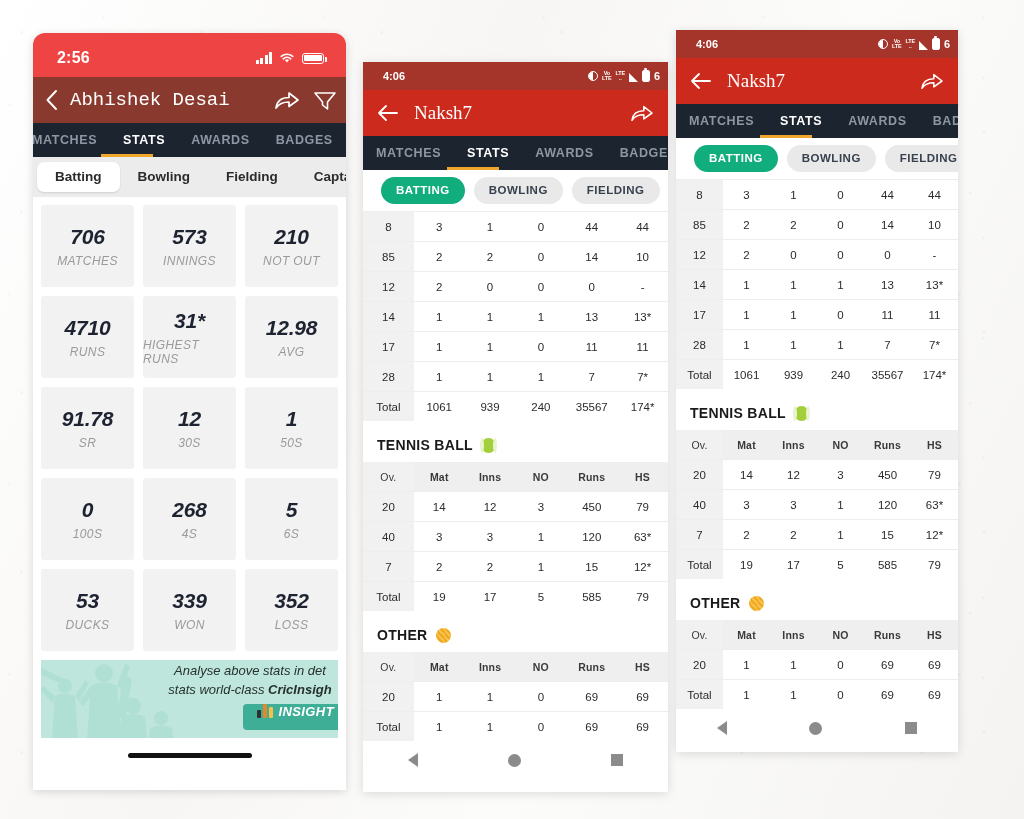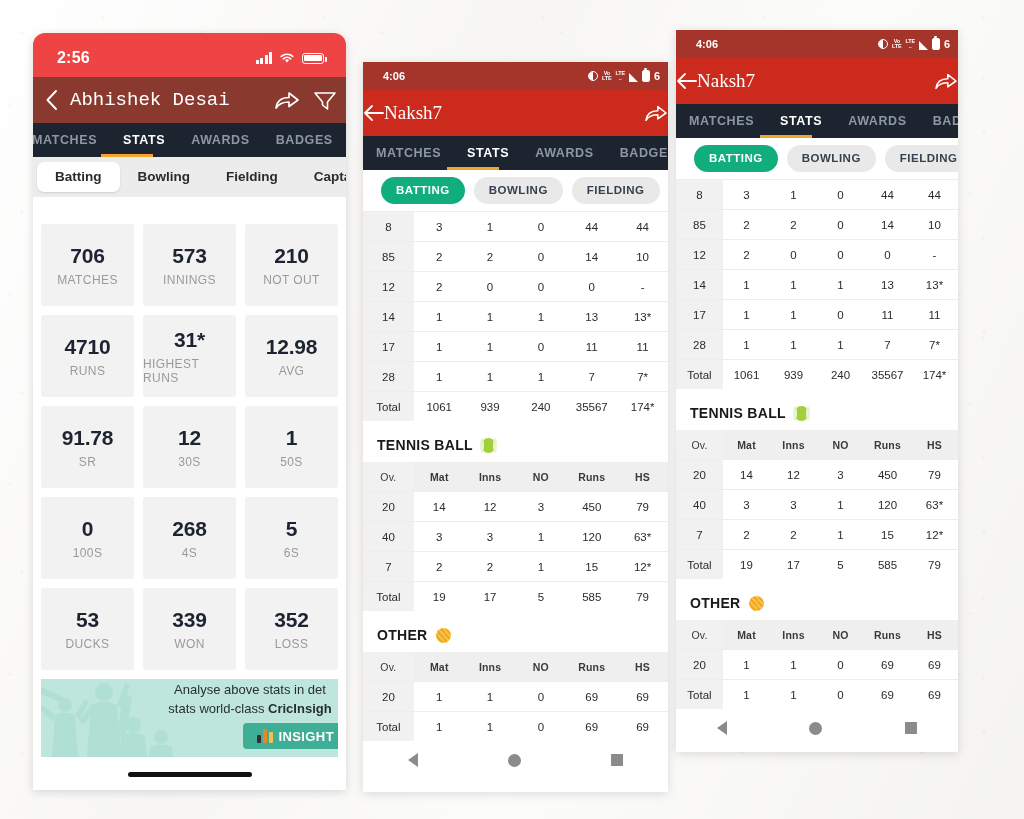--- a/index.html
+++ b/index.html
@@ -108,7 +108,7 @@
   .a-batt { width:8px; height:12px; border:1.3px solid #fff; border-radius:2px; position:relative; background:#fff; }
   .a-batt:before{content:"";position:absolute;left:1.5px;top:-3px;width:3px;height:2px;background:#fff;border-radius:1px;}
 
-  .a-appbar { background:#cc2a1d; height:46px; color:#fff; display:flex; align-items:center; padding:0 0; }
+  .a-appbar { background:#cc2a1d; height:46px; color:#fff; display:flex; align-items:center; padding:0 14px; gap:16px; }
   .a-title { font-family:"Liberation Serif", serif; font-size:19px; flex:1; }
 
   .pillrow { background:#fff; height:41px; display:flex; align-items:center; gap:9px; padding:0 18px; }

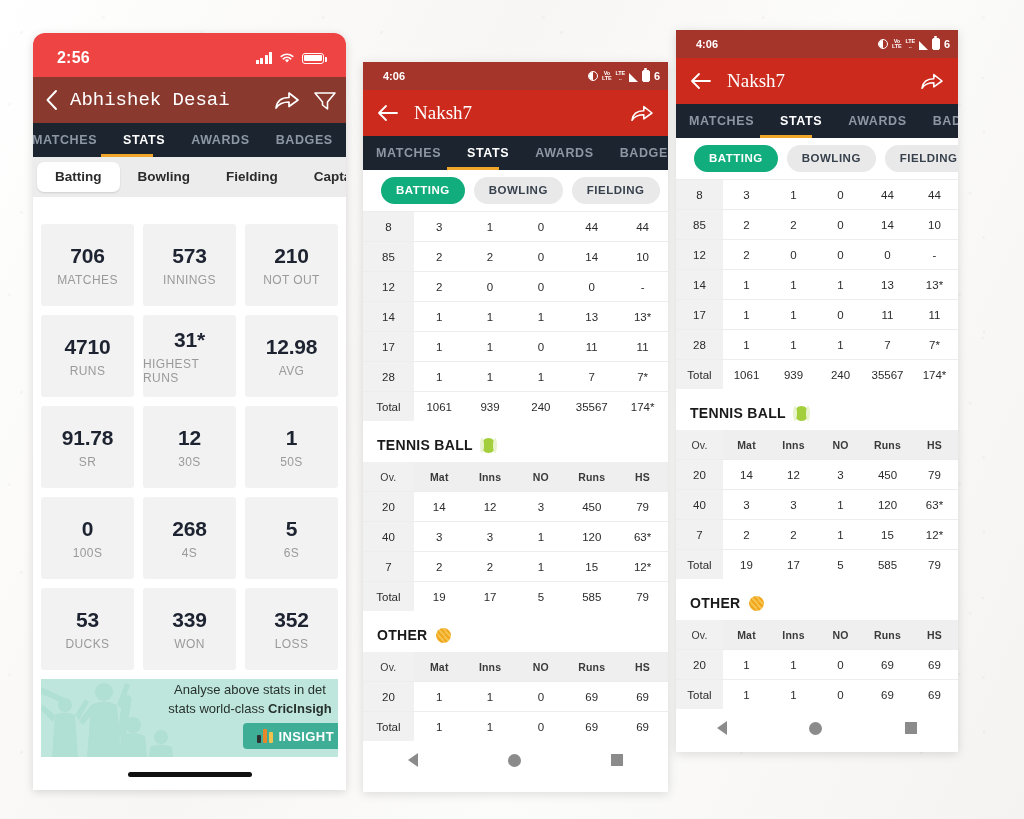--- a/index.html
+++ b/index.html
@@ -73,7 +73,7 @@
   .subtab.sel { background:#fff; border-radius:7px; box-shadow:0 1px 2px rgba(0,0,0,.12); }
   .subtab-div { width:1px; height:16px; background:#c9c9c9; align-self:center; }
 
-  .p1-body { background:#fff; padding: 27px 8px 0 8px; }
+  .p1-body { background:#fff; padding: 8px 8px 0 8px; font-style: italic; }
   .grid3 { display:grid; grid-template-columns: repeat(3, 1fr); gap: 9px; }
   .cell { background:#f2f2f2; border-radius:3px; height:82px;
           display:flex; flex-direction:column; align-items:center; justify-content:center; gap:5px; }

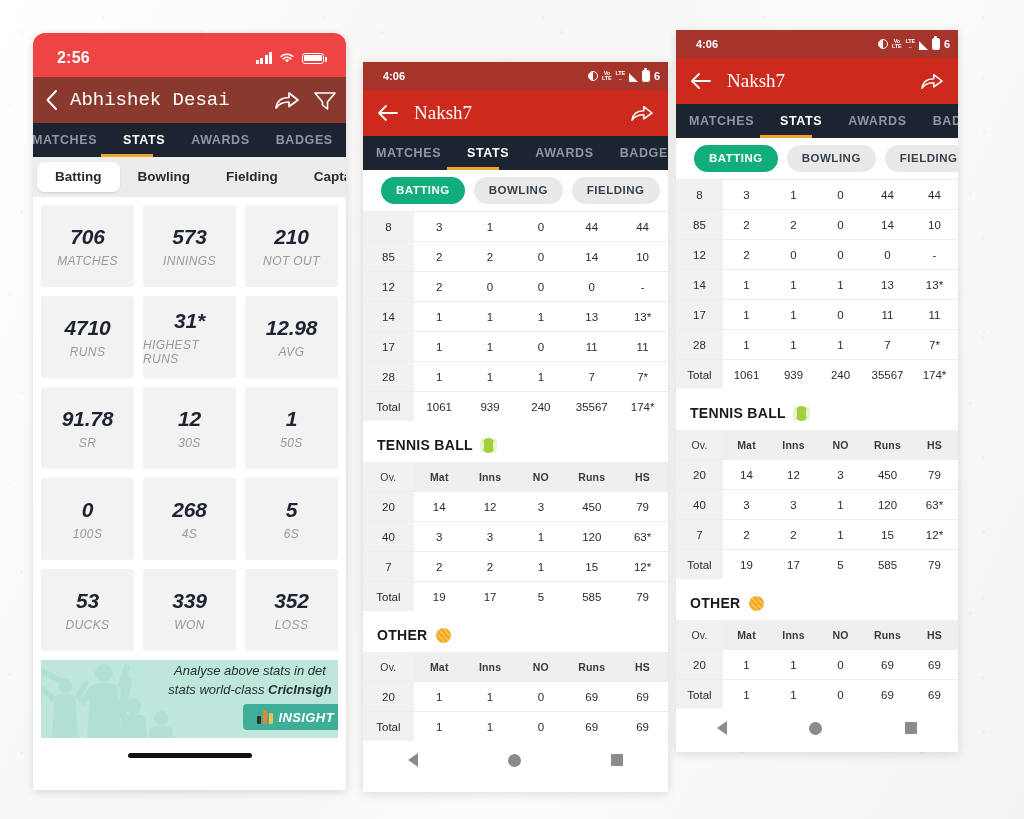--- a/index.html
+++ b/index.html
@@ -86,7 +86,7 @@
                font-size:13px; color:#26312c; line-height:1.45; }
   .promo-txt b { font-weight:700; }
   .promo-btn { position:absolute; right:-10px; bottom:8px; background:#3fae96; color:#fff;
-               border-radius:4px; height:26px; display:flex; align-items:center; gap:5px;
+               border-radius:4px; height:26px; display:flex; gap:5px;
                padding: 0 14px; font-size:13px; font-weight:700; letter-spacing:.4px; }
   .mini-bars { display:flex; align-items:flex-end; gap:2px; height:14px; }
   .mini-bars i { width:4px; border-radius:1px; display:block; }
━━━━━━━━━━━━━━━━━━━━
:: TASK OBJECTIVE ::
In the listing above, find the line containing "background:#fff; border-radius:7px; box-shadow:0" and the line containing "background:#fff; padding: 27px", then repeat those two lines and everything between them exactly.

:: ANSWER TO THIS PROBLEM ::
   .subtab.sel { background:#fff; border-radius:7px; box-shadow:0 1px 2px rgba(0,0,0,.12); }
   .subtab-div { width:1px; height:16px; background:#c9c9c9; align-self:center; }
 
-  .p1-body { background:#fff; padding: 27px 8px 0 8px; }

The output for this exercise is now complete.